Naturally, the context of this study might suggest caution about extrapolating precisely to today. But the fact that the researchers find decision-making biases in these high-stakes situations, with explicit deliberations at the group level, raises the possibility that similar outcomes would be found in lower stakes settings too. Examples of contemporary situations that involve sequential decision-making include teachers marking examinations, caseworkers deciding on benefit applications, or at the group level, hiring committees, groups of lay judges, or grand juries.
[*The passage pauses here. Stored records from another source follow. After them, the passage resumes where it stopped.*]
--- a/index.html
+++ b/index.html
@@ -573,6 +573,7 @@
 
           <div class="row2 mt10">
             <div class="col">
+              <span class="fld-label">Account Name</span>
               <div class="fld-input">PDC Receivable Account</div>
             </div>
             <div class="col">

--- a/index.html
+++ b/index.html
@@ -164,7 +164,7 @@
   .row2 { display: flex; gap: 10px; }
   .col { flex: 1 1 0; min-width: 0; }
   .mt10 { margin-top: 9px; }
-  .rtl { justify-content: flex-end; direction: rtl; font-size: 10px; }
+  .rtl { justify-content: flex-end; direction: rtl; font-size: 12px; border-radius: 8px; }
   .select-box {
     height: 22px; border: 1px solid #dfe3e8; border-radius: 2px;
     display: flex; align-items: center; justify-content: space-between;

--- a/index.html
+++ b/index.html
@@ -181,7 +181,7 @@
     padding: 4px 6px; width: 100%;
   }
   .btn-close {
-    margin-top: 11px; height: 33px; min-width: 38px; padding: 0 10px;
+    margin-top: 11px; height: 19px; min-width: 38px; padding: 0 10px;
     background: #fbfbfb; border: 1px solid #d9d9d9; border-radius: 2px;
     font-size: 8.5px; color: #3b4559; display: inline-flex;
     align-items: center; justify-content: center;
The research also speaks to the policy question of whether juries should decide single cases only or sit for consecutive cases. It has been argued that criminal justice systems in which juries only decide on single cases may lead to incoherent decisions. But the new findings suggest that while sequential jury decisions may overcome that danger, it may also lead to path dependency in convictions, which is likely to be undesirable.

Main article

There is growing evidence of the decisions made by judges and juries being influenced by factors not directly related to the cases under consideration, including media exposure and the demographics of the jury. This column reports on a study focusing on another possible factor: the verdict and characteristics of the previous case. Analyzing data from the Central Criminal Court at London’s Old Bailey in the eighteenth century, the researchers find that a previous guilty verdict increased the chances of a subsequent guilty verdict by between 6.7% and 14.1%. These historical results are relevant to many contemporary situations that involve sequential decision-making.

Every day, people make numerous decisions and judgments. Although these decisions differ in many dimensions – including the degree of deliberation, the number of people involved, and the stakes or consequences – many are sequential in nature.
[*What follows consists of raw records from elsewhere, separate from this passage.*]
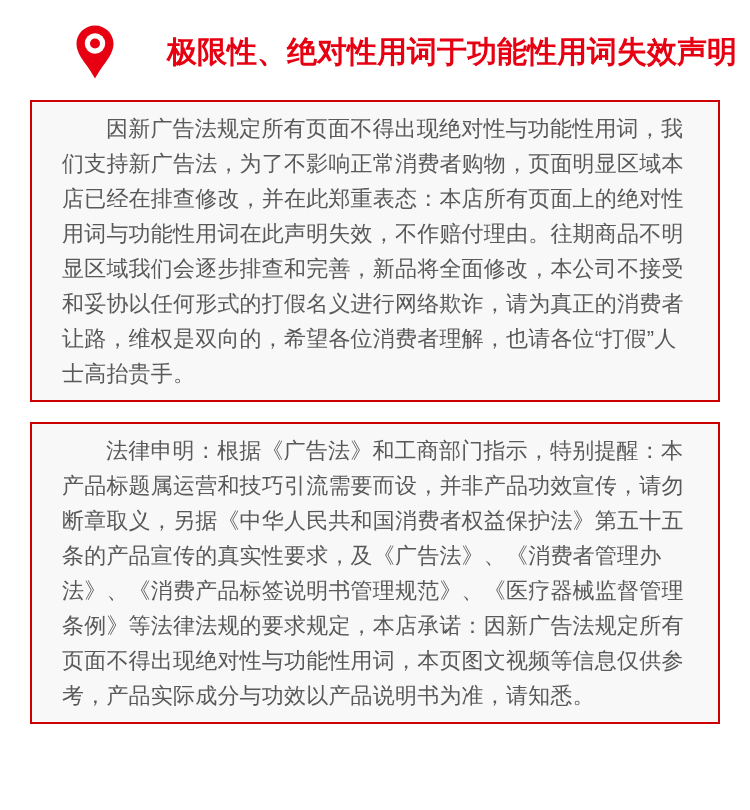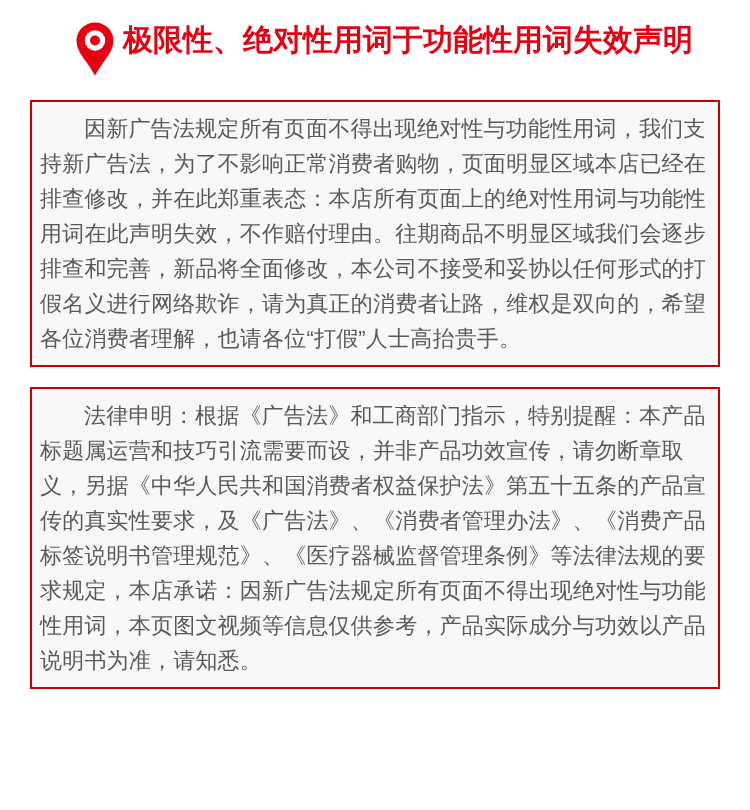--- a/index.html
+++ b/index.html
@@ -25,8 +25,10 @@
   }
   .header {
     display: flex;
+    align-items: center;
     margin: 2px 0 18px 46px;
     height: 60px;
+    gap: 44px;
   }
   .pin-icon {
     width: 38px;

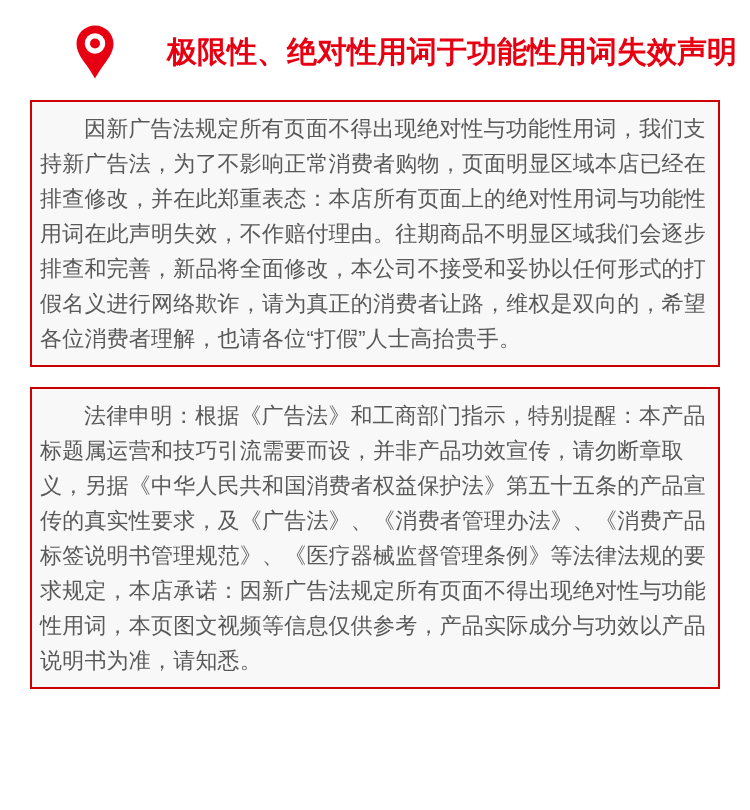--- a/index.html
+++ b/index.html
@@ -47,7 +47,7 @@
   .notice-box {
     border: 2px solid var(--border);
     background: var(--box_bg);
-    padding: 9px 8px;
+    padding: 9px 30px;
     margin-bottom: 20px;
   }
   .notice-box:last-child { margin-bottom: 0; }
Research in a wide range of contexts has documented potential biases that can arise with such sequential decision-making, including loan officers, asylum court judges, and baseball umpires (Chen et al, 2016), investors (Hartzmark and Shue, 2018), speed dating participants (Bhargava and Fisman, 2014), commuters (Simonsohn, 2006), and home buyers (Simonsohn and Loewenstein, 2006).

Although decisions made by many agents in the criminal justice system – ranging from police officers and prosecutors to judges and juries – are also sequential in nature, much less is known about whether there are biases due to their consecutive ordering. This is particularly important in such a high-stakes environment as the courtroom: judges and/or juries hold the decision to convict or acquit defendants in their hands; and their decisions can have severe consequences, including a criminal record and potentially harsh punishment.
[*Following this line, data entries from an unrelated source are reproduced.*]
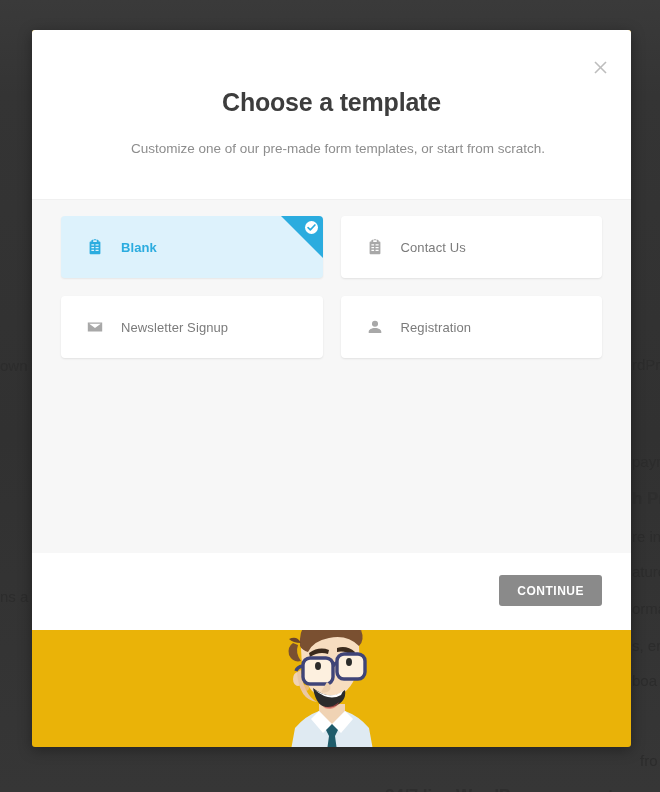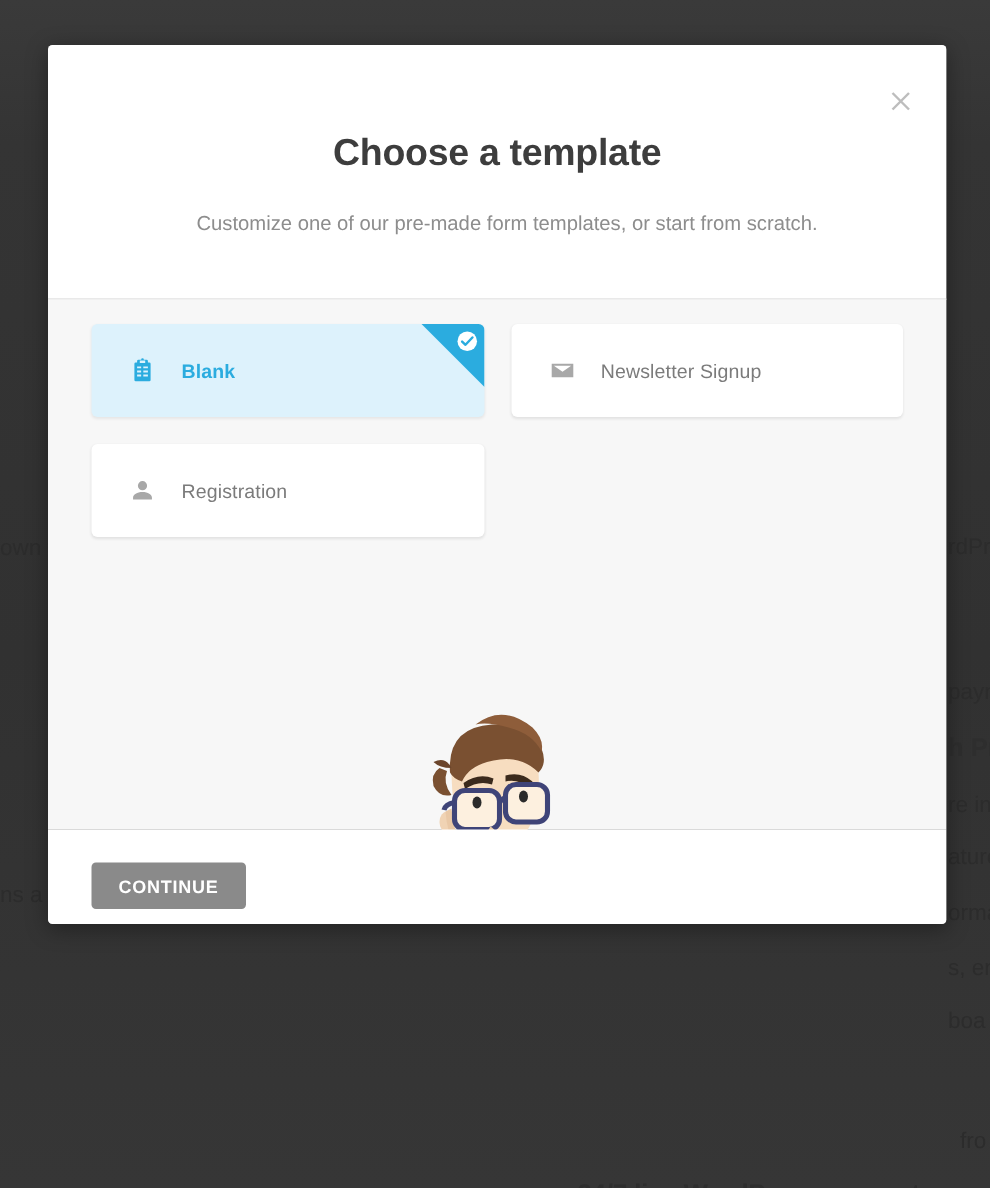--- a/index.html
+++ b/index.html
@@ -45,8 +45,8 @@
     left: 32px;
     top: 30px;
     width: 599px;
-    height: 586px;
-    background: #737373;
+    height: 717px;
+    background: #eab308;
     border-radius: 3px;
     box-shadow: 0 3px 14px rgba(0,0,0,0.35);
     overflow: hidden;

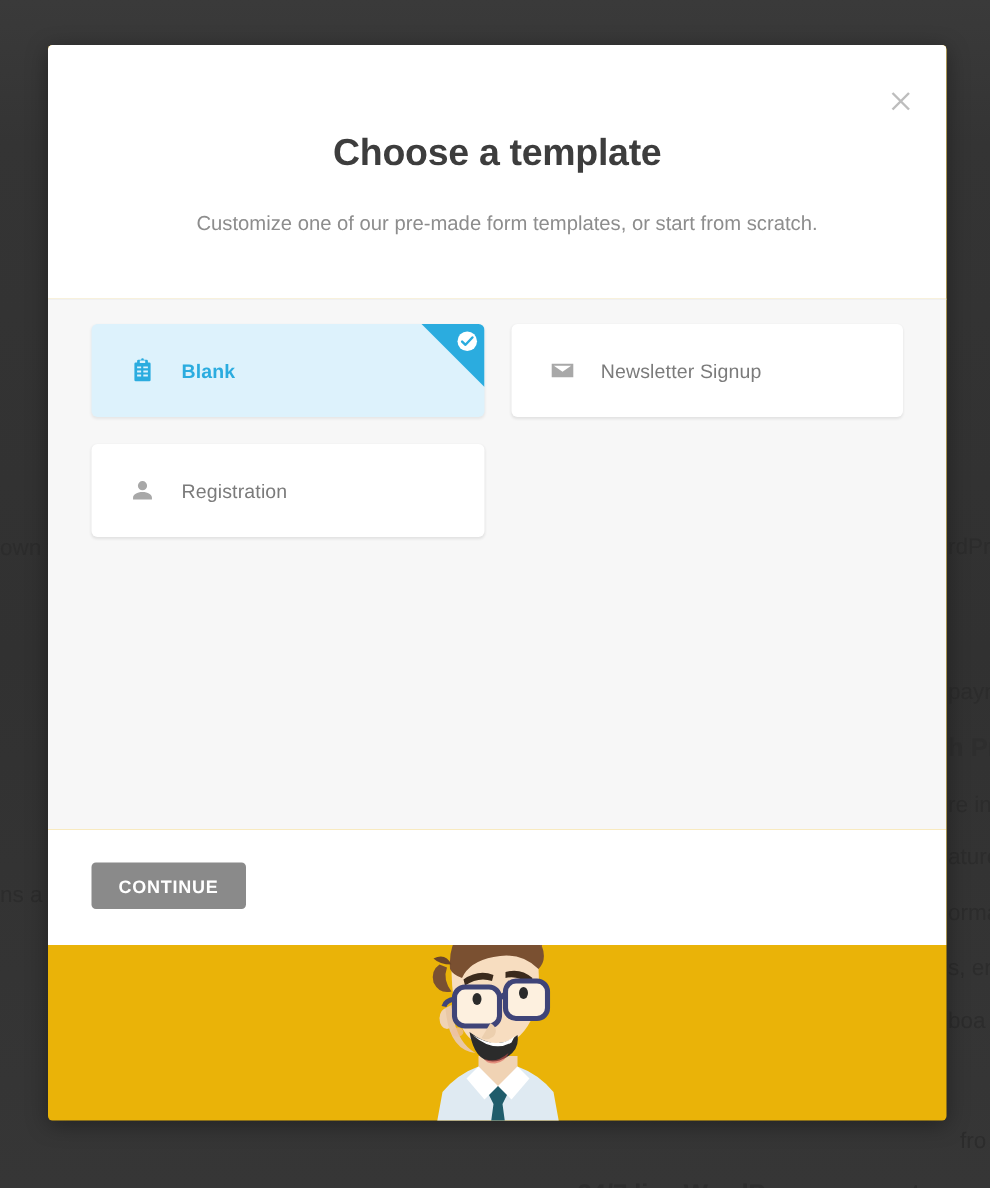--- a/index.html
+++ b/index.html
@@ -266,6 +266,14 @@
         <div class="template-card">
           <span class="card-icon">
             <svg viewBox="0 0 20 20" width="18" height="18" fill="currentColor">
+              <path d="M13 2h-2a1 1 0 0 0-2 0H7a1 1 0 0 0-1 1v1H5a1 1 0 0 0-1 1v12a1 1 0 0 0 1 1h10a1 1 0 0 0 1-1V5a1 1 0 0 0-1-1h-1V3a1 1 0 0 0-1-1zm-5 .5h4v2H8v-2zM6 7h3v1.4H6V7zm0 3h3v1.4H6V10zm0 3h3v1.4H6V13zm4.6-6h3.4v1.4h-3.4V7zm0 3h3.4v1.4h-3.4V10zm0 3h3.4v1.4h-3.4V13z"></path>
+            </svg>
+          </span>
+          <span class="card-label">Contact Us</span>
+        </div>
+        <div class="template-card">
+          <span class="card-icon">
+            <svg viewBox="0 0 20 20" width="18" height="18" fill="currentColor">
               <path d="M2 5h16v10H2V5zm1.6 1.4 6.4 4.6 6.4-4.6H3.6z"></path>
             </svg>
           </span>

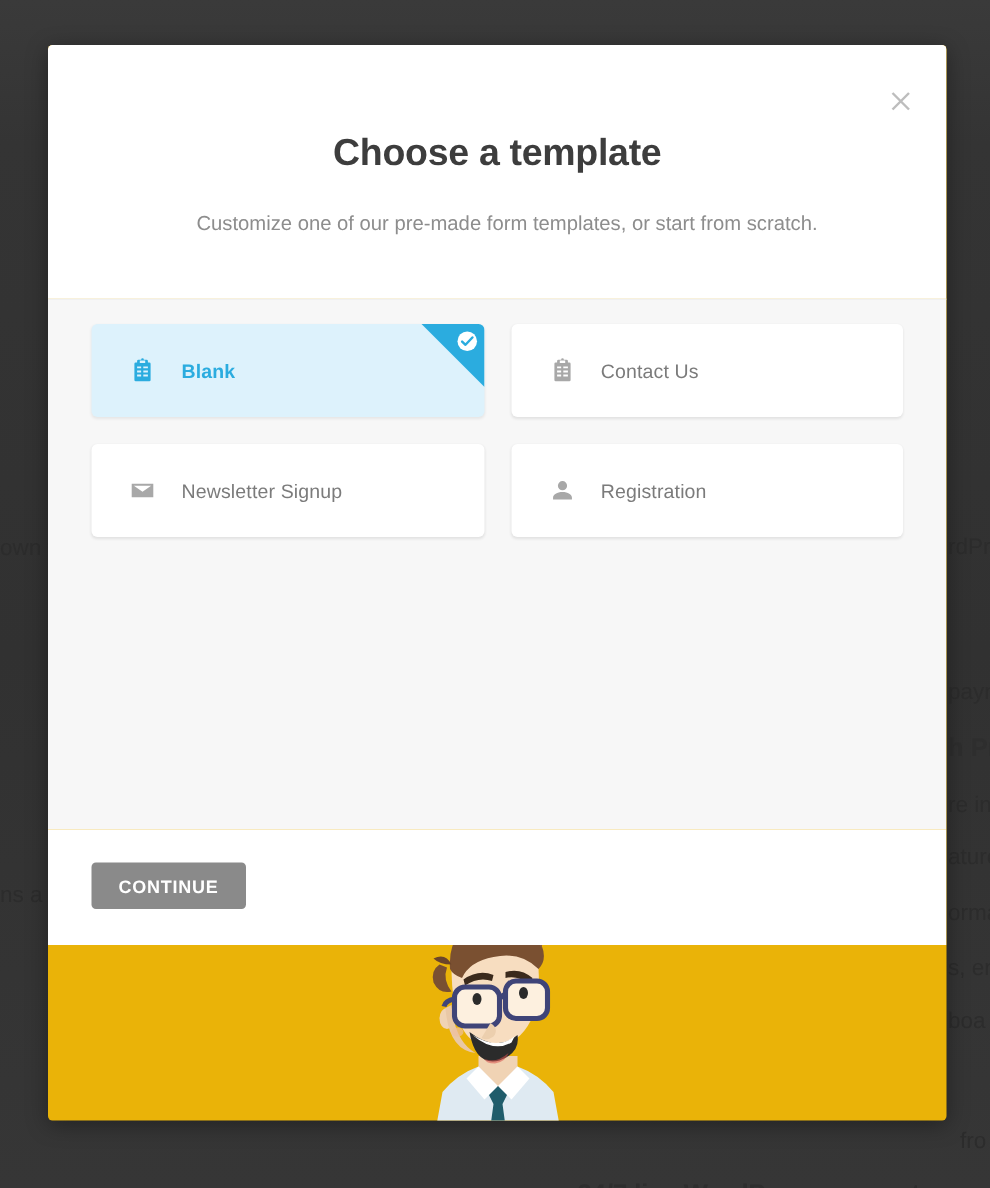--- a/index.html
+++ b/index.html
@@ -183,7 +183,7 @@
     background: #ffffff;
     padding: 22px 29px 24px 29px;
     display: flex;
-    justify-content: flex-start;
+    justify-content: flex-end;
     position: relative;
     z-index: 2;
   }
Besides the high-stakes nature of the decision, sequential jury (or judge) decisions are of interest for two further reasons. In contrast to job interviewing, for example, where the characteristics of the pool and not just the individual applicant matter, court decisions should only be based on the characteristics and evidence of the case – and they explicitly should not be affected by factors that are extraneous to the case.

Although there is growing evidence of the effects on jury decisions of external factors, such as media exposure (Ouss and Philippe, 2018; Lim et al, 2015), jury race, gender, or political affiliation (see Anwar et al, 2012, 2019a, 2019b), and emotional shocks (Eren and Mocan, 2018), the characteristics of previous criminal cases have not been studied.

Do the verdict and characteristics of the previous case matter for jury decisions in criminal courts? In recent work (Bindler and Hjalmarsson, 2019), we test for such biases of sequential decision-making in one of the highest stakes circumstances possible: jury verdicts in the Central Criminal Court at London’s Old Bailey during the eighteenth century.

This period was the height of capital punishment in England – termed the ‘Bloody Code’. Even minor offenses, such as pickpocketing, were considered capital. The primary alternative to capital punishment was transportation to the Americas (until the American Revolution), and then, on the founding of a new penal colony, to Australia.

Compared with previous research, there are two unique features of this environment: the extremely severe nature of the decisions; and the fact that they were made by a group (the jury) rather than by an individual.

The potential for biases in sequential jury decisions

On theoretical grounds, one may expect biases in sequential jury decisions. The ‘gambler’s fallacy’, first discussed by Tversky and Kahneman (1971, 1974), could lead to ‘negative autocorrelation’ in decisions if decision-makers underestimate the chance of a randomly occurring streak. For example, in the context of criminal court verdicts, a jury that has just convicted five defendants in a row may, a priori, expect the next defendant to be innocent.

Such negative autocorrelation may also arise if juries compare case characteristics to ‘benchmark’ their decisions by focusing on differences between cases (‘sequential contrast effects’). If, instead, they focus on similarities, one may expect ‘positive autocorrelation’ in decisions (‘sequential assimilation effects’).

Although these mechanisms may underlie decision-making in many contexts, jury decisions (especially in a setting like the eighteenth century Old Bailey) differ in that the gory details of a case and/or the consequences of the jury’s actions (for example, public executions) can also have an emotional impact on the jury.

These emotional effects may lead to autocorrelation in sequential verdicts that is either negative (due, for example, to ‘moral cleansing’ – see West and Zhong, 2015) or positive (due, for example, to updated beliefs about criminals or by changing a jury’s mood; see DellaVigna, 2009).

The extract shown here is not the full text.